■ What the exercise asks ■
Starting at the line with "html: <div> <div></div>" and stopping at the final line, retype the data below exactly; do not carry over any pictures.

Front-end code change data:
+ + + +

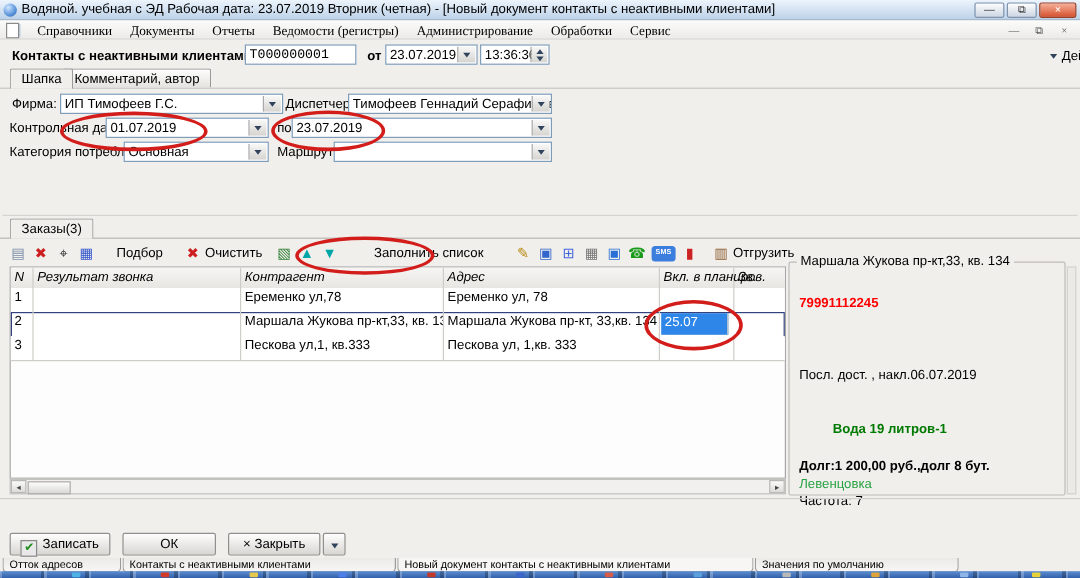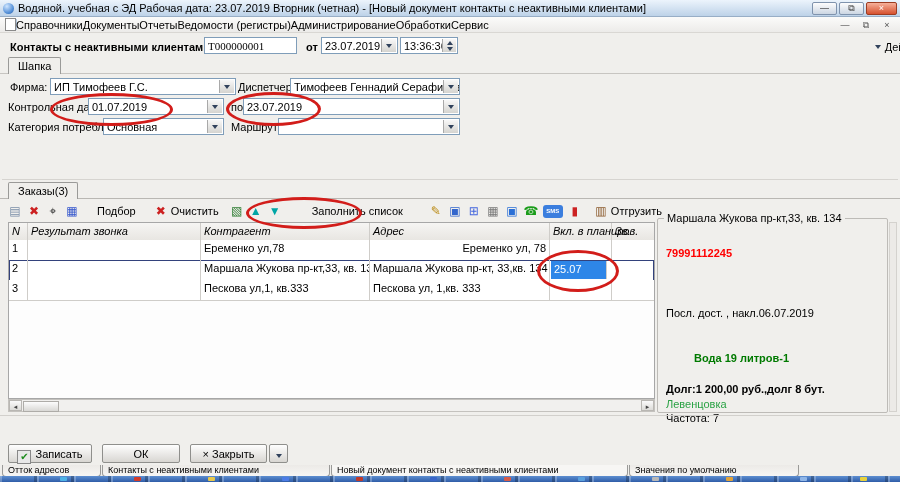"Справочники" .menubar { align-items: center -> flex-end; font-family: none -> Liberation Serif, serif; gap: none -> 15px }
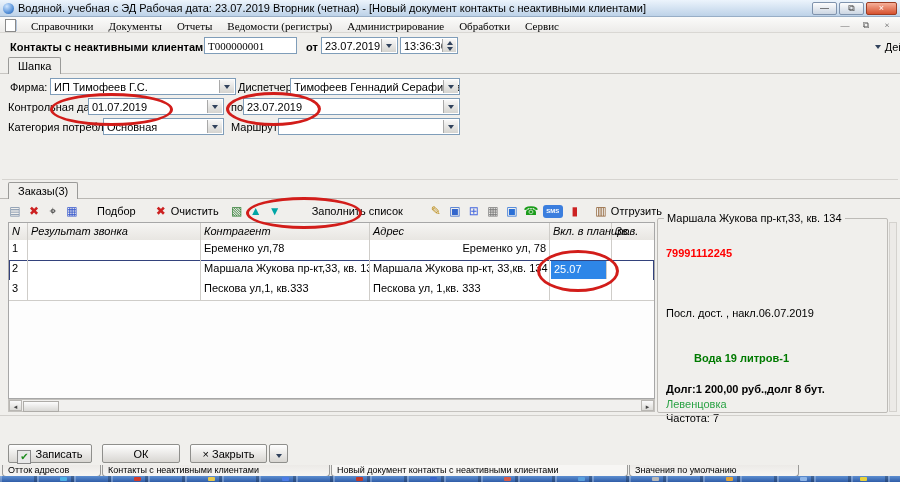"Т000000001" input.num { font-family: Liberation Serif, serif -> Liberation Mono, monospace }
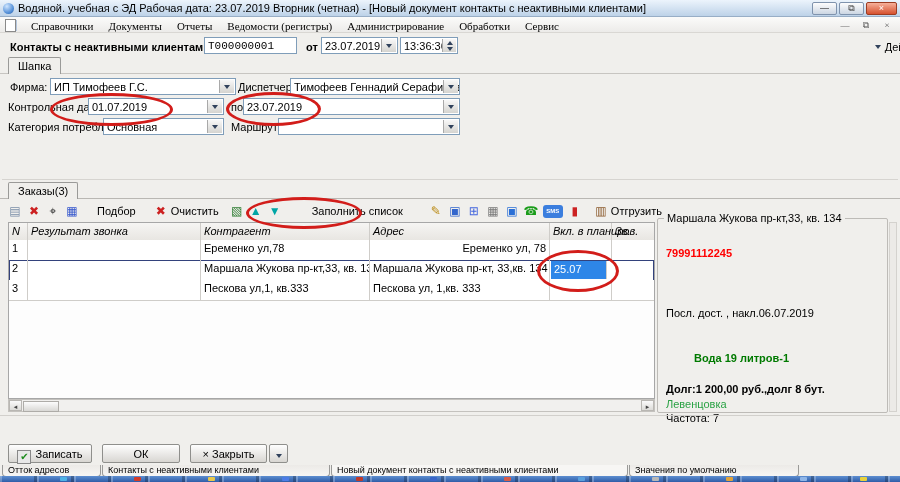"Комментарий, автор" div.tab { html: none -> <div>Комментарий, автор</div> }
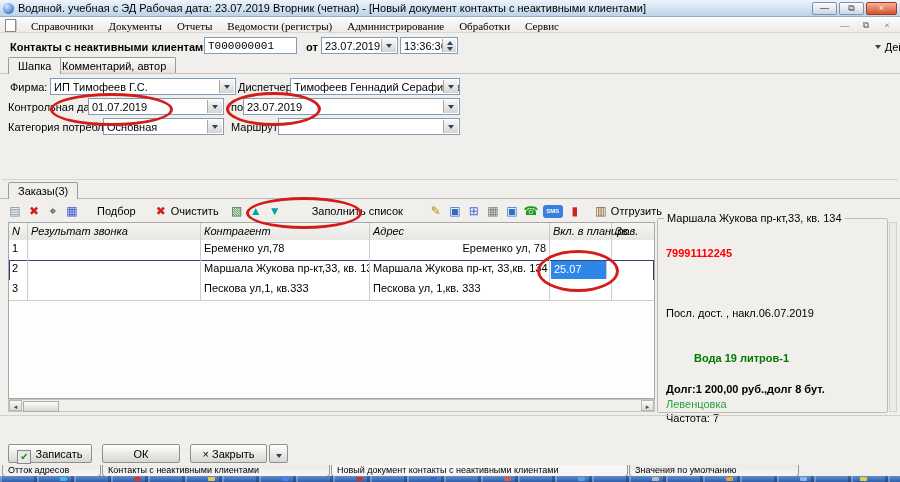"Еременко ул, 78" span.gc { text-align: right -> none }
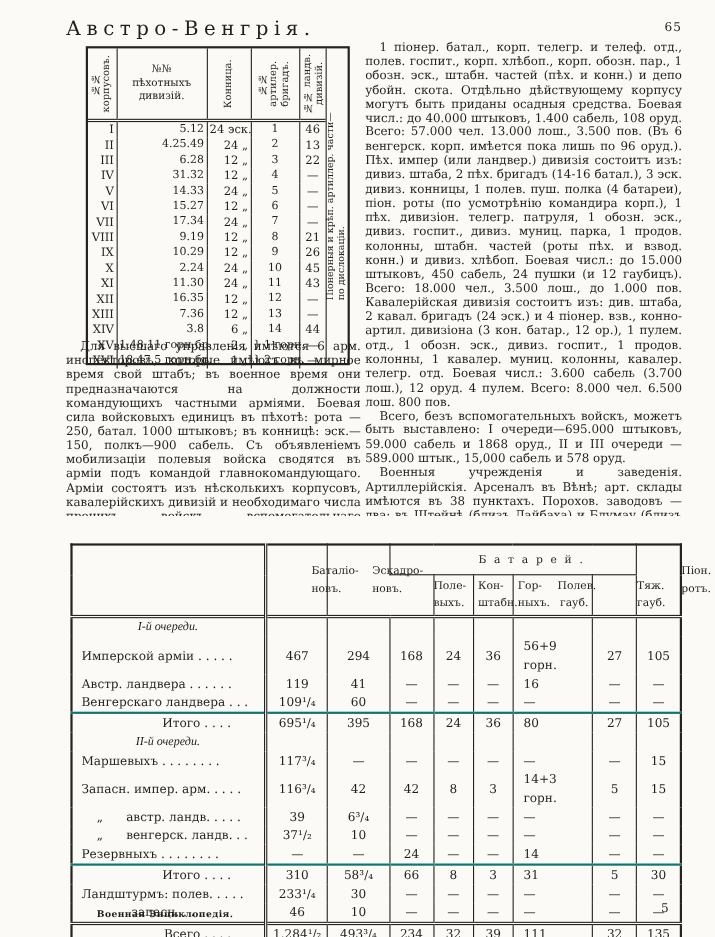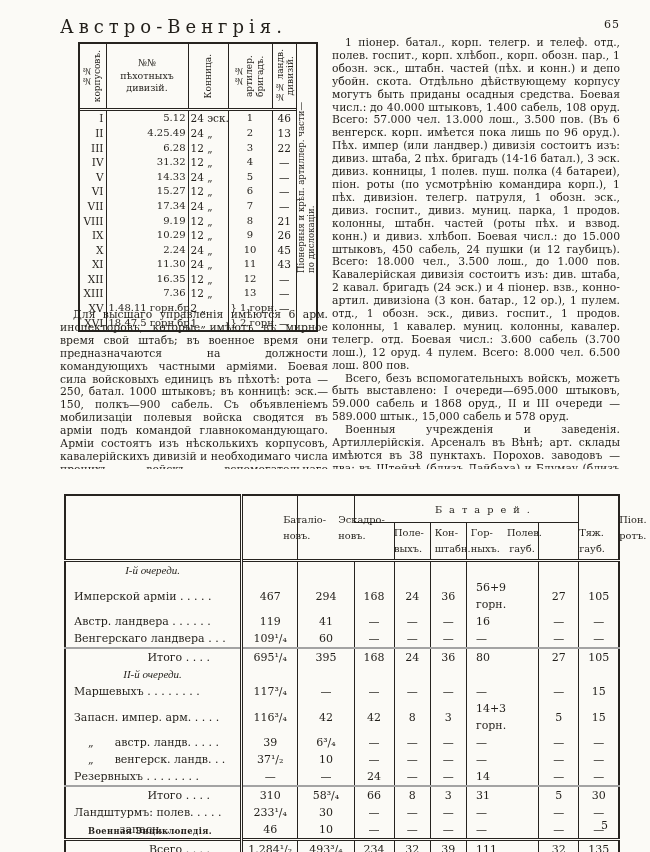"24 эск." .cc2 { text-align: left -> right }
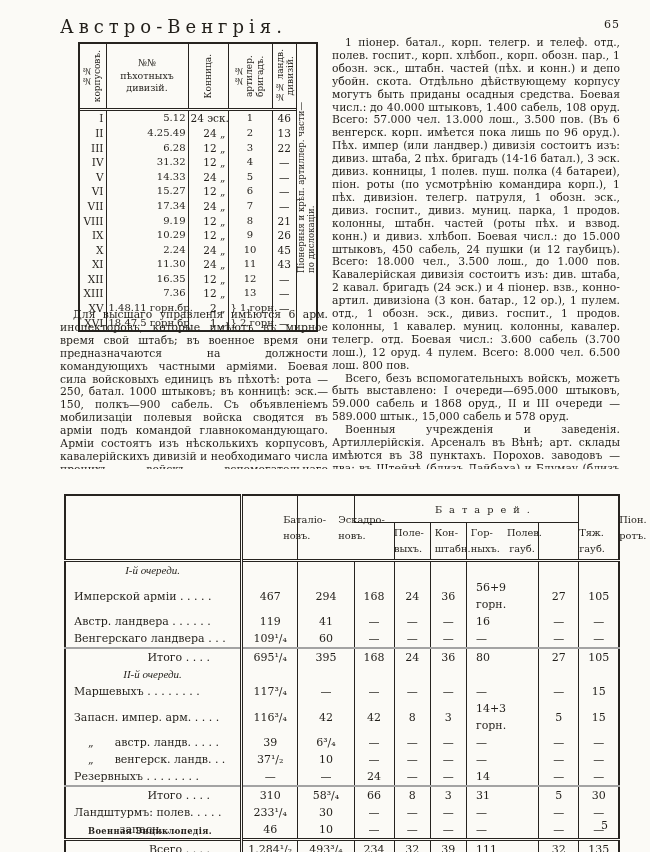"XIV" tr { html: none -> <tr> <td>XIV</td> <td>3.8</td> <td>6 „</td> <td>14</td> <td>44</td> </tr> }
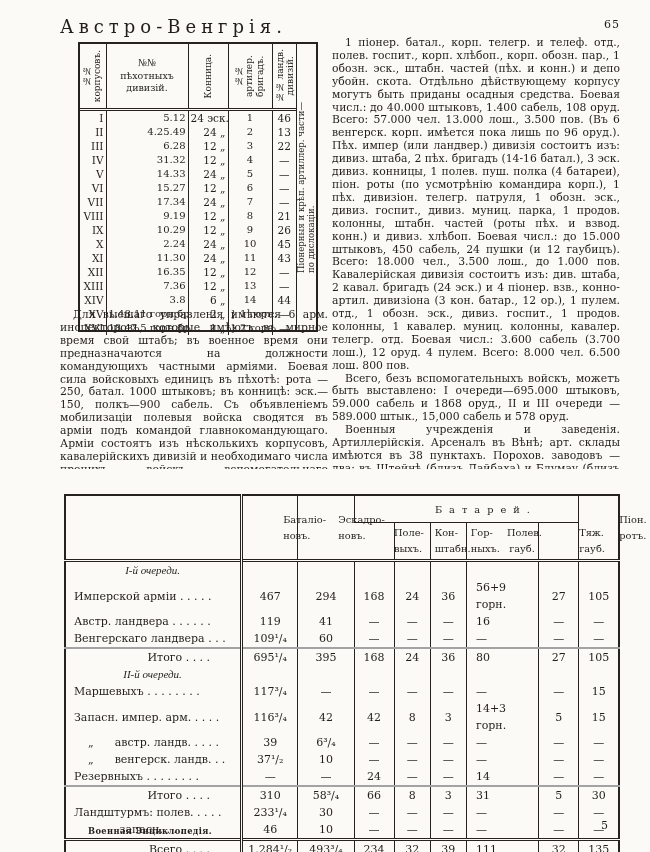"Итого . . . ." .row-total td { border-top: 2px solid #a3a3a3 -> 2px solid #0f766e }
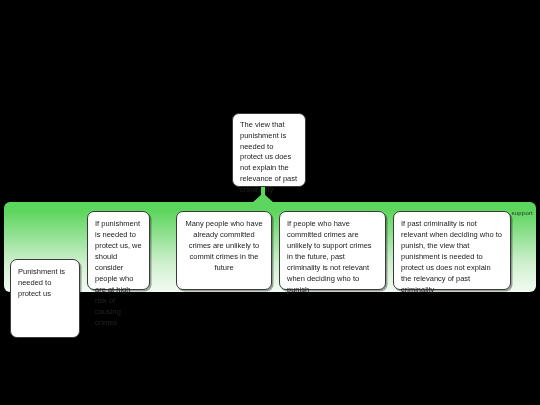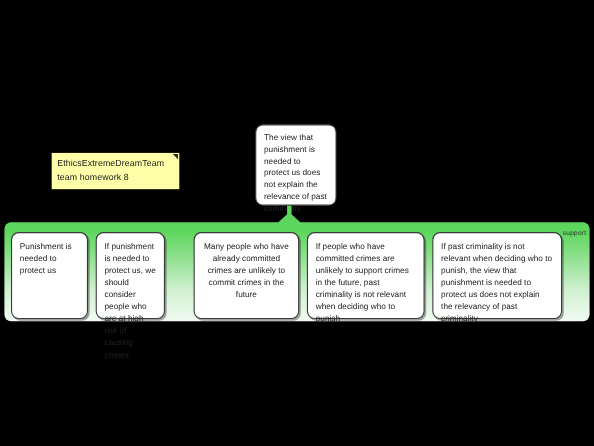"EthicsExtremeDreamTeam" div.note { html: <div> <div></div> <div>EthicsExtremeDreamTeam</div> <div>team homework 8</div> </div> -> none }
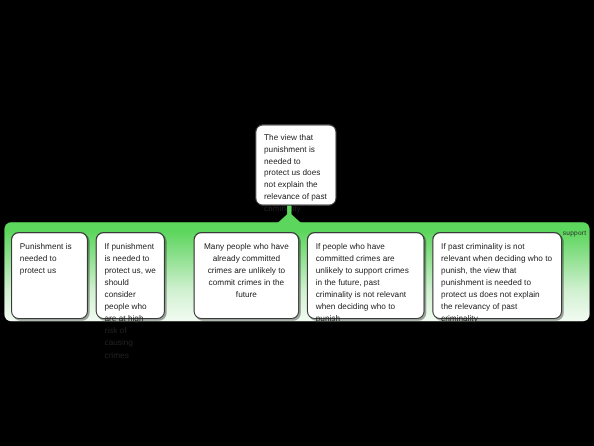"Punishment is needed to protect" #reason-0 { margin-top: none -> 48px }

+ + + +

■ Solution to this problem ■
"EthicsExtremeDreamTeam" div.note { html: <div> <div></div> <div>EthicsExtremeDreamTeam</div> <div>team homework 8</div> </div> -> none }
"Punishment is needed to protect" #reason-0 { margin-top: none -> 48px }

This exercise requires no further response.